With autism being a neuro-developmental disease, this implied overgrowth of neurons as a critical component in the etiology of more severe forms of autism and, thus, the first two years of life as the window of opportunity for a pharmaceutical intervention.
A separate analysis, comparing all cases together with controls from a different study didn't show any differences in PTPRs between ASD and controls. That suggests that too much growth, by itself, does not cause autism, but merely larger brains and bodies.
Similarly, high levels of excitatory ions, by themselves, may cause epilepsies, but not autism. It is the combination of overgrowth and overexcitation (in response to environmental stress) that causes the more severe forms of autism.
Increases in environmental stress over the last 50 years, such as urbanization and TV, might have contributed to the increase in incidence in children with these genetic risk factors.
Giving small children drugs that down-regulate growth factors (Gleevac) would interfere with growth, in general. From epilepsies and rheumatoid arthritis, however, we know that down-regulating excitatory ion channels is well tolerated, in general.
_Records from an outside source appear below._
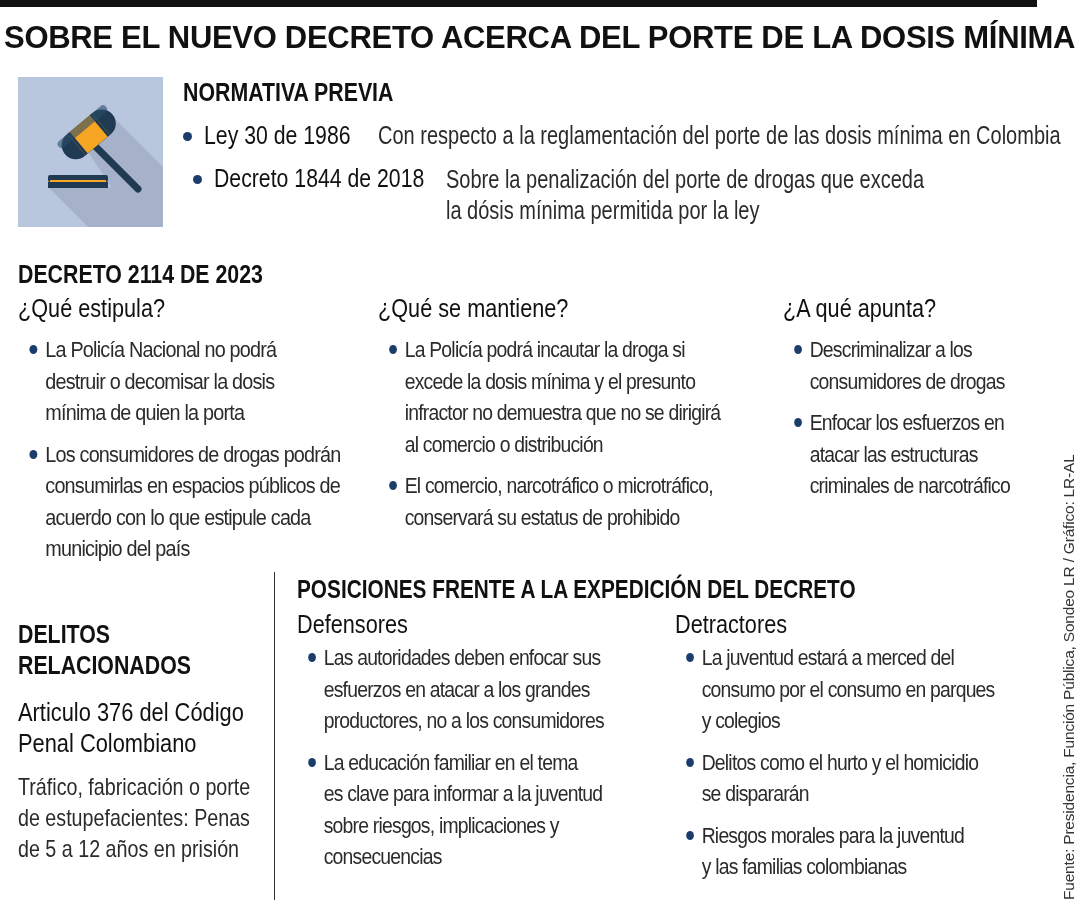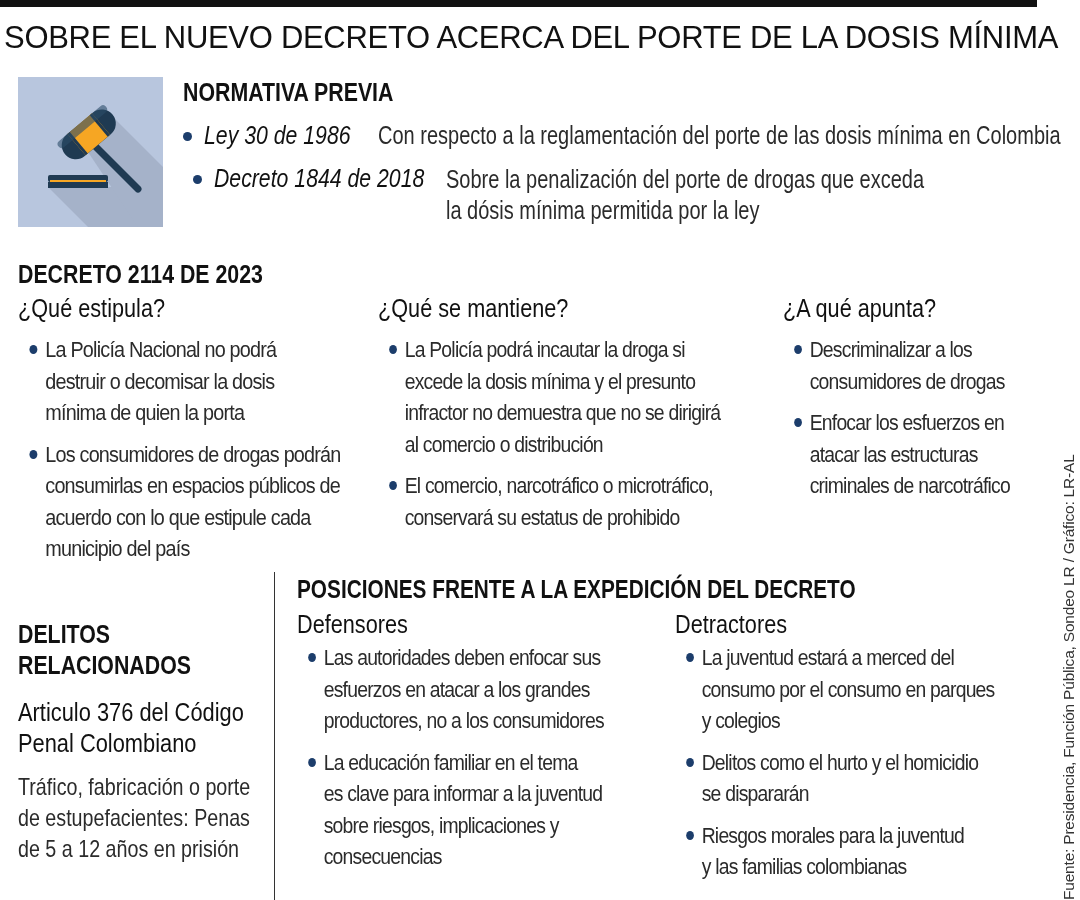--- a/index.html
+++ b/index.html
@@ -9,7 +9,7 @@
   }
   .topbar { position: absolute; left: 0; top: 0; width: 1037px; height: 7px; background: #111; }
   .title {
-    position: absolute; left: 4px; top: 20px; font-size: 31px; font-weight: normal; letter-spacing: -0.3px;
+    position: absolute; left: 4px; top: 20px; font-size: 31px; font-weight: bold; letter-spacing: -0.3px;
     white-space: nowrap; color: #111;
   }
   .icon-box { position: absolute; left: 18px; top: 77px; width: 145px; height: 150px; background: #b8c6de; overflow: hidden; }

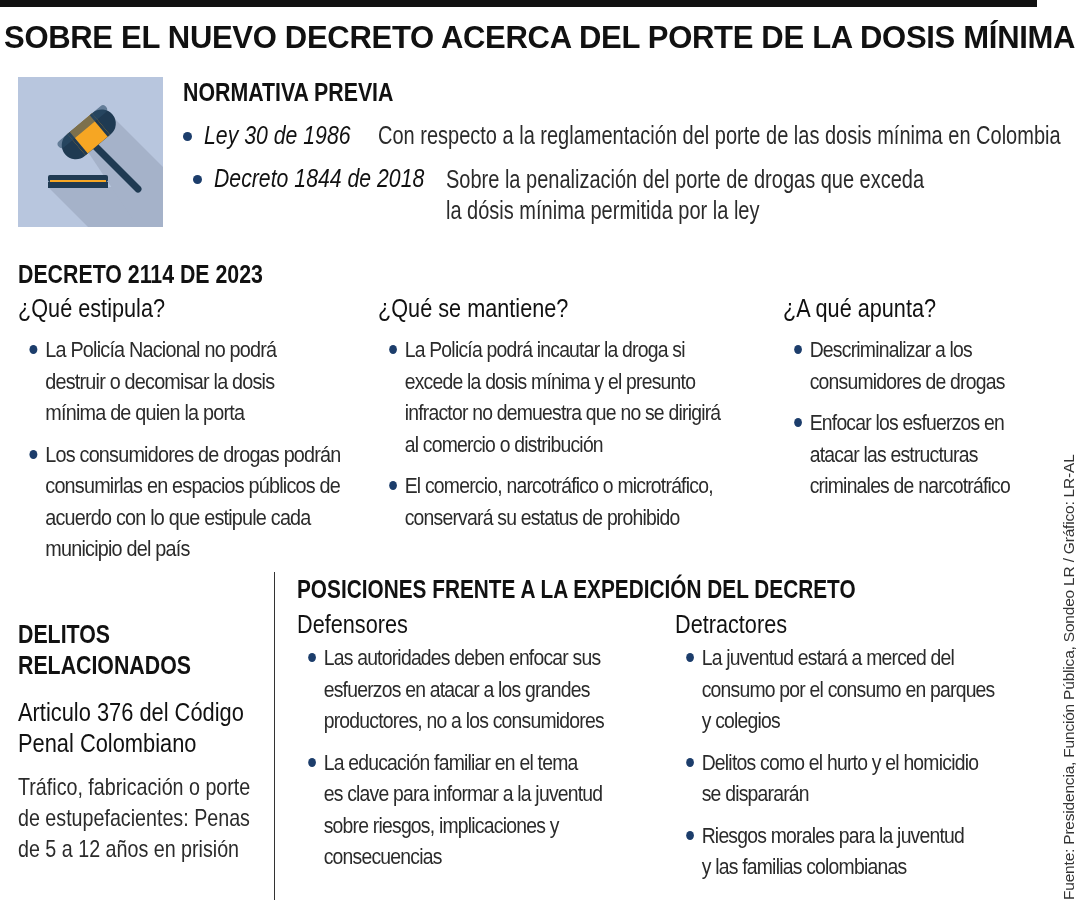--- a/index.html
+++ b/index.html
@@ -20,7 +20,7 @@
   .sub { color: #111; white-space: nowrap; position: absolute; transform-origin: left top; }
   .body-txt { color: #2b2b2b; position: absolute; transform-origin: left top; }
 
-  .bullet-row { position: absolute; white-space: nowrap; font-style: italic; }
+  .bullet-row { position: absolute; white-space: nowrap; }
   .dot { display: inline-block; width: 9px; height: 9px; border-radius: 50%; background: #1c3d6b; vertical-align: middle; margin-right: 8px; position: relative; top: -3px; }
 
   .list { position: absolute; }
Hence, modulation of ion channels in children at the age of about 12 months, when the first symptoms of autism can be detected, may prevent progression to the more severe end of the spectrum.
Can this approach be applied to other conditions?
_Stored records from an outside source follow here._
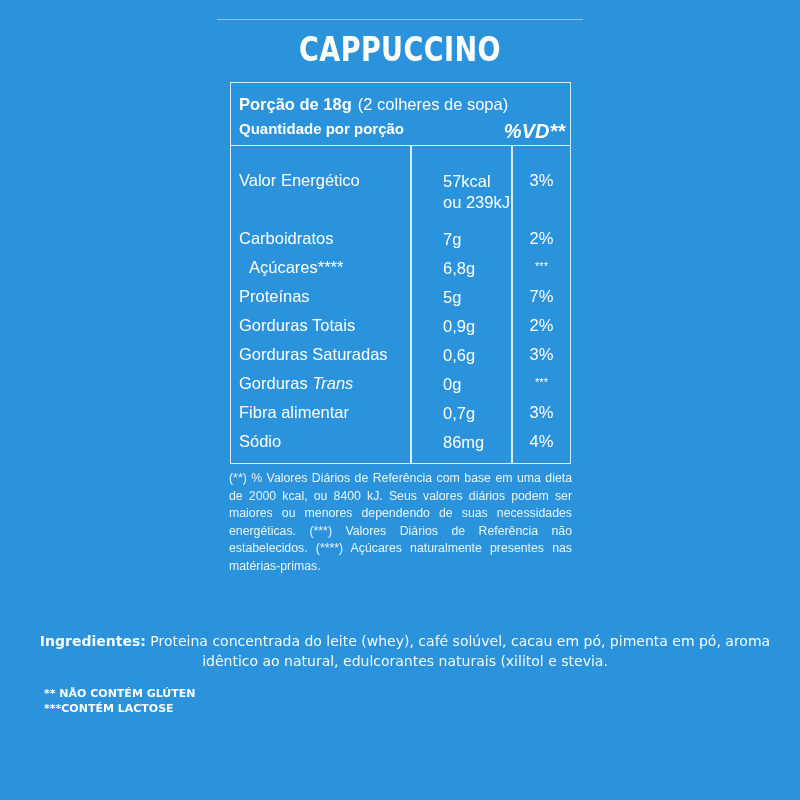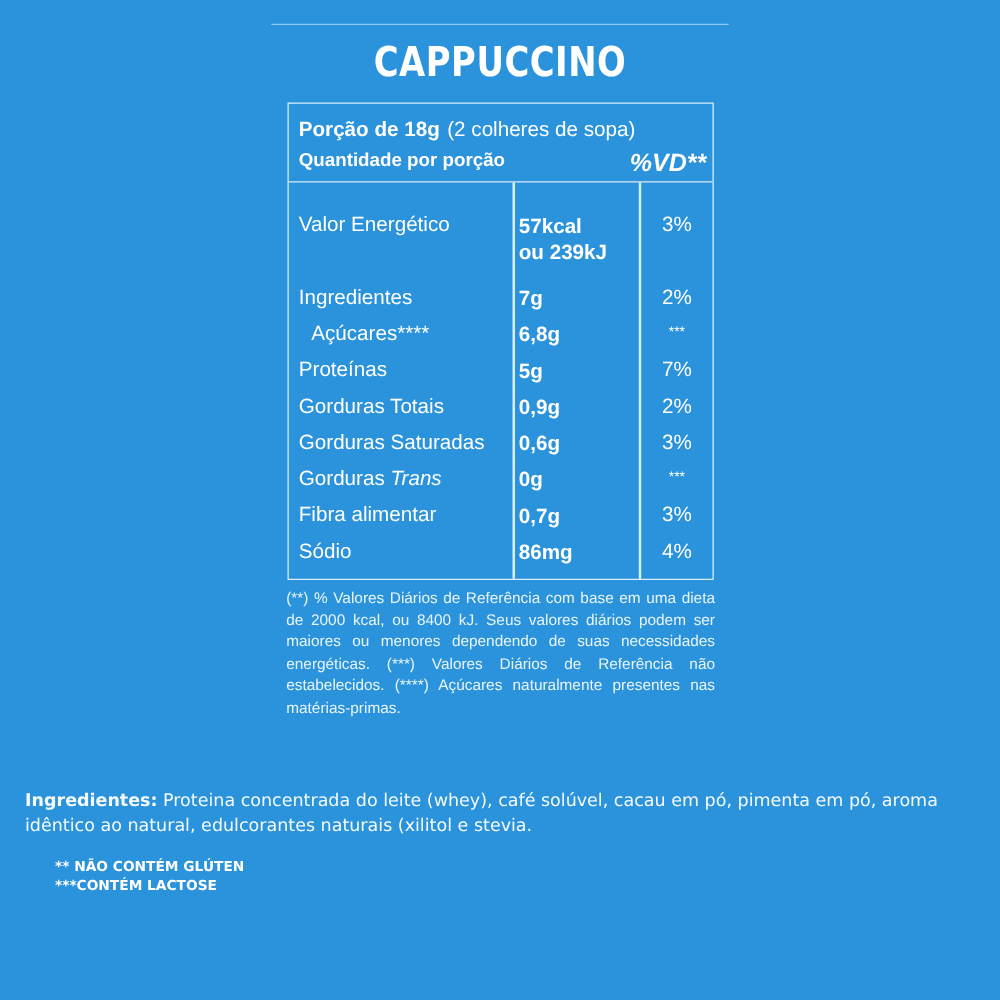--- a/index.html
+++ b/index.html
@@ -47,7 +47,7 @@
     .v2 { left: 280px; }
     .row { position: absolute; left: 0; width: 100%; font-size: 16.5px; }
     .row .n { position: absolute; left: 8px; white-space: nowrap; }
-    .row .a { position: absolute; left: 184px; line-height: 21px; white-space: nowrap; font-weight: bold; }
+    .row .a { position: absolute; left: 212px; line-height: 21px; white-space: nowrap; }
     .row .p { position: absolute; left: 280px; width: 61px; text-align: center; }
     .row .p.stars { font-size: 11px; top: 2px; }
     .indent { padding-left: 10px; }

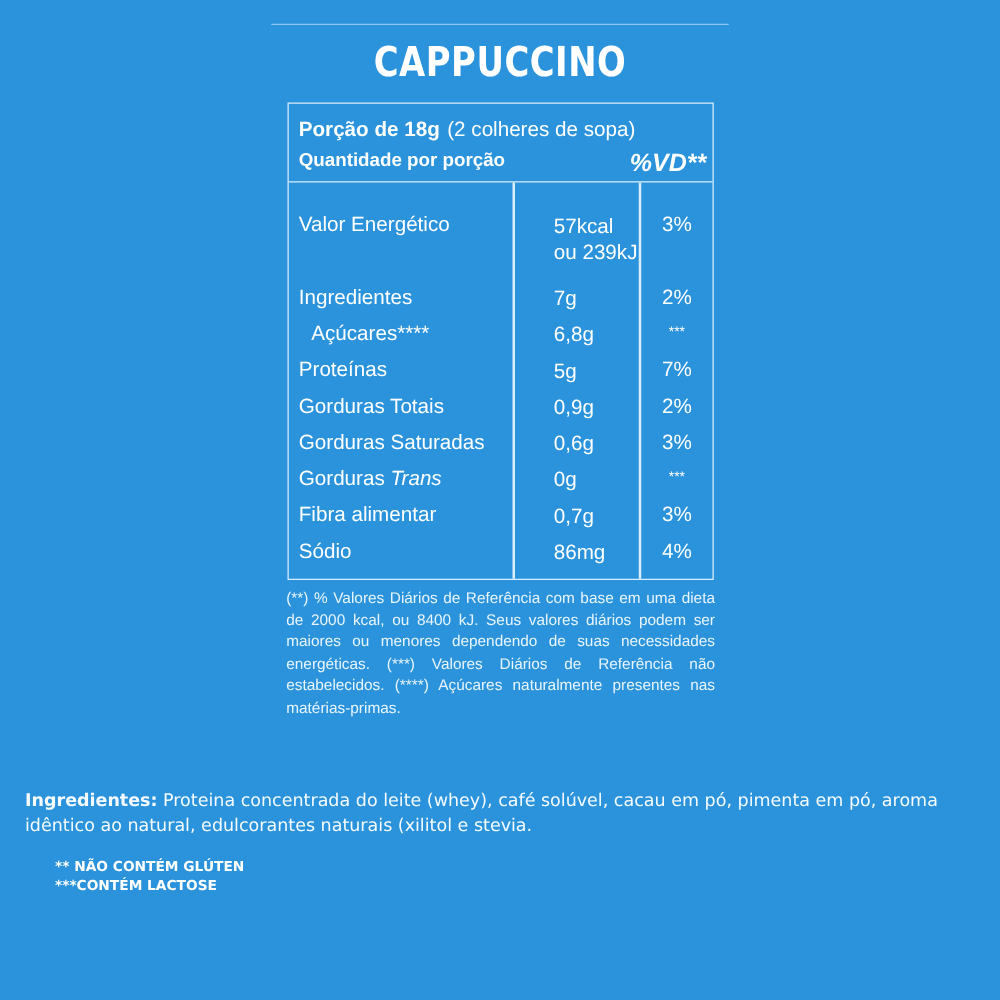--- a/index.html
+++ b/index.html
@@ -89,7 +89,7 @@
     <span class="p">3%</span>
   </div>
   <div class="row" style="top:146px">
-    <span class="n">Ingredientes</span>
+    <span class="n">Carboidratos</span>
     <span class="a">7g</span>
     <span class="p">2%</span>
   </div>

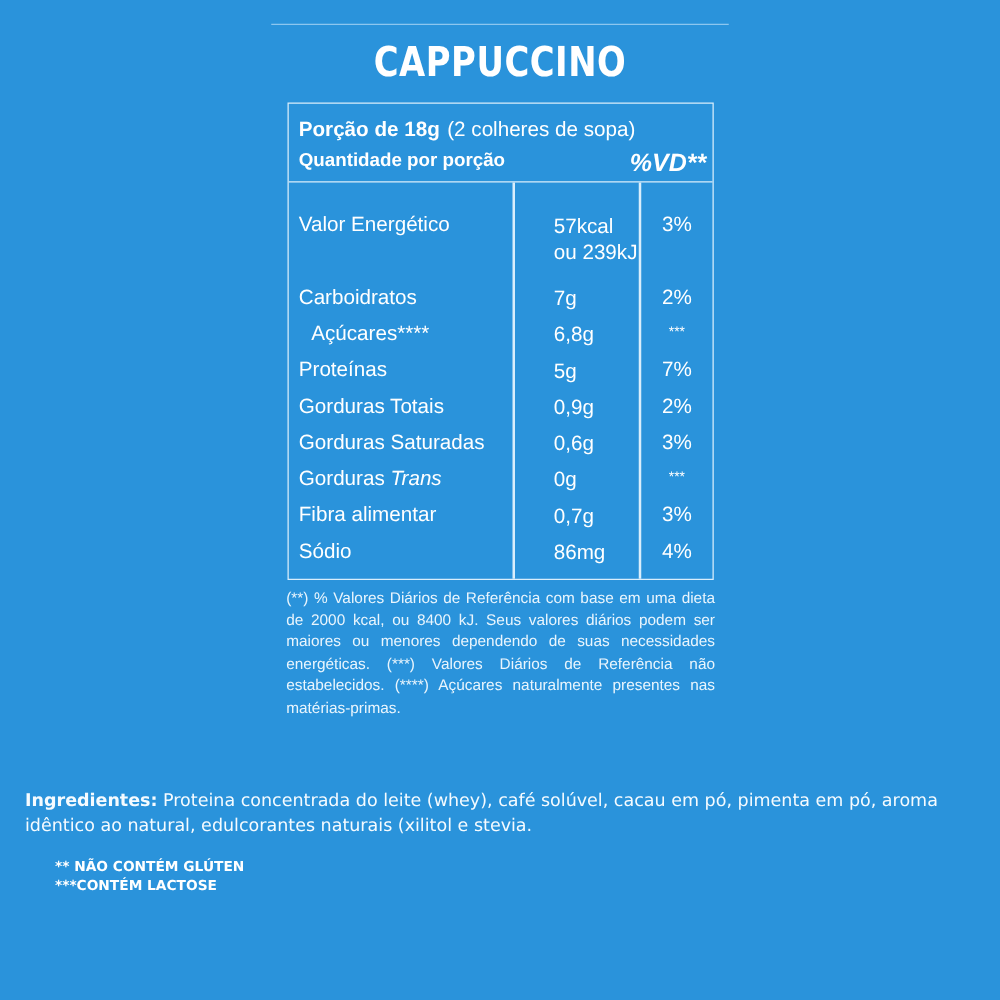--- a/index.html
+++ b/index.html
@@ -59,6 +59,7 @@
       position: absolute; left: 20px; top: 631px; width: 770px;
       font-size: 14px; line-height: 20px; color: #f5fbff;
       font-family: "DejaVu Sans", sans-serif;
+      text-align: center;
     }
     .ingr b { font-weight: bold; }
     .flags {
Of course, this novel computational biostatistics approach is not limited to neurodevelopmental diseases. Our results suggest that a relevant portion of genetic risk for common diseases is determined through coding variations — as was widely expected after deciphering the human genome ten years ago — and could be detected, but only with a statistical approach better adapted to the specifics of common diseases.
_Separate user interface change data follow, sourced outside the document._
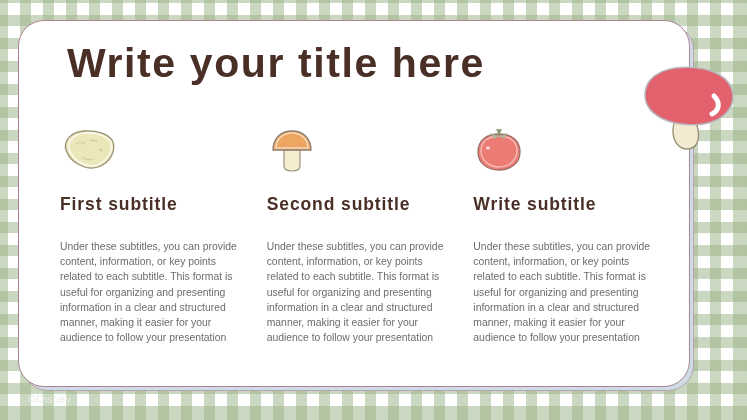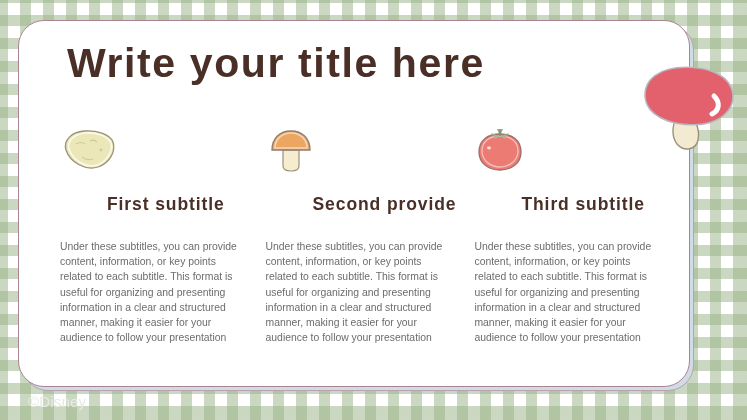--- a/index.html
+++ b/index.html
@@ -99,7 +99,6 @@
     letter-spacing: 0.9px;
     color: #4a2f26;
     white-space: nowrap;
-    margin-left: 47px;
   }
   .col-body {
     margin-top: 24px;

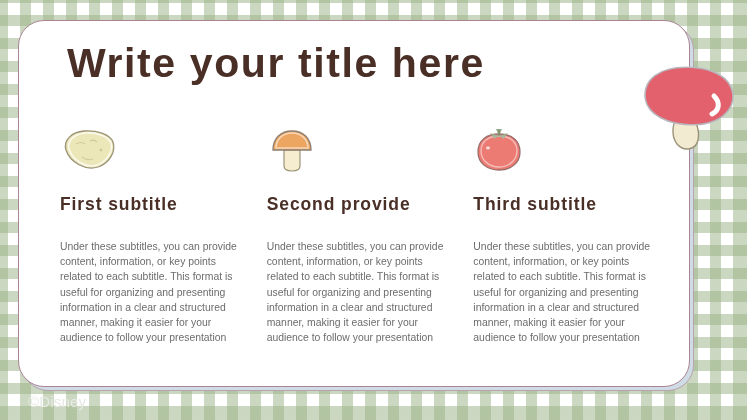--- a/index.html
+++ b/index.html
@@ -163,7 +163,7 @@
           <path d="M9 22 C9 13 16 7 25 7 C34 7 41 13 41 22 Z" fill="none" stroke="#ffffff" stroke-width="1.5" opacity="0.55"></path>
         </svg>
       </div>
-      <div class="col-heading">Second provide</div>
+      <div class="col-heading">Second subtitle</div>
       <div class="col-body">Under these subtitles, you can provide content, information, or key points related to each subtitle. This format is useful for organizing and presenting information in a clear and structured manner, making it easier for your audience to follow your presentation</div>
     </div>
 

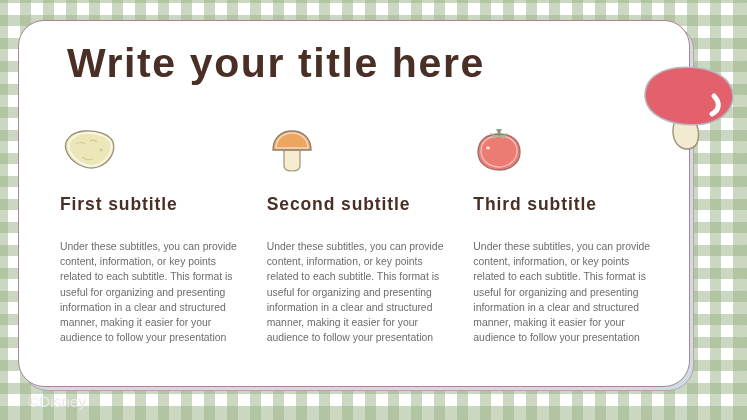--- a/index.html
+++ b/index.html
@@ -181,7 +181,7 @@
           <ellipse cx="15" cy="22" rx="2" ry="1.4" fill="#ffffff" opacity="0.75"></ellipse>
         </svg>
       </div>
-      <div class="col-heading">Third subtitle</div>
+      <div class="col-heading">Write subtitle</div>
       <div class="col-body">Under these subtitles, you can provide content, information, or key points related to each subtitle. This format is useful for organizing and presenting information in a clear and structured manner, making it easier for your audience to follow your presentation</div>
     </div>
 

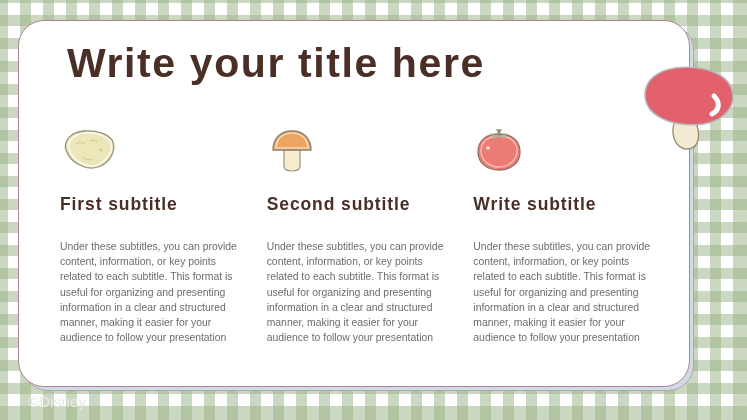--- a/index.html
+++ b/index.html
@@ -123,7 +123,7 @@
     position: absolute;
     left: 28px;
     top: 393px;
-    font-size: 15px;
+    font-size: 11px;
     color: #e7eae4;
     letter-spacing: 0.2px;
   }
Reanalyzing the data already collected, including data from publicly available repositories (such as the NIH’s dbGaP), could finally lead to the insights sought for and the therapies urgently needed.
With the sample size requirements reduced from tens of thousands to a few hundred, subgroup analyses of "failed" phase III studies may further increase the number of treatment options by identifying the genetic predictors for patients most likely to benefit from a drug.
Where can readers find more information?
The results are published in the Nature Group journal Translational Psychiatry: http://www.nature.com/tp/journal/v4/n1/abs/tp2013124a.html
The computational biostatistics infrastructure is available via a Web site (https://mustat.rockefeller.edu), where scientists can upload their data for analysis.
About Dr Knut M. Wittkowski
Dr. Wittkowski received his MS in Statistics at the University of Carl-Friedrich Gauss, Göttingen, his PhD in Informatics at the Technical University of Stuttgart, and his ScD in Medical Biometry at the Eberhard-Carls-University, Tübingen.
An internationally renowned scientist with more than 30 years of work at the interface of non-parametric statistics and computer science, he is a leader in the emerging field of computational biostatistics and research design.
After joining The Rockefeller University, he worked on a class of non-parametric statistical methods whose application to multivariate data had been abandoned in the 1940s because of high memory demand.
His expansion of u-statistics to reflect structures among variables has been successfully applied to a wide range of applications, including sports, consumer preferences, and images, as well as complex phenotypes in Fanconi anemia, psoriasis, shock, epilepsies, autism, and many other diseases.
He is the author of 63 publications and 7 patents, including one on improving personalized medicine through the use of hierarchically structured u-statistics to integrate information from complex phenotypes, genetically structured data, and gene-expression profiles.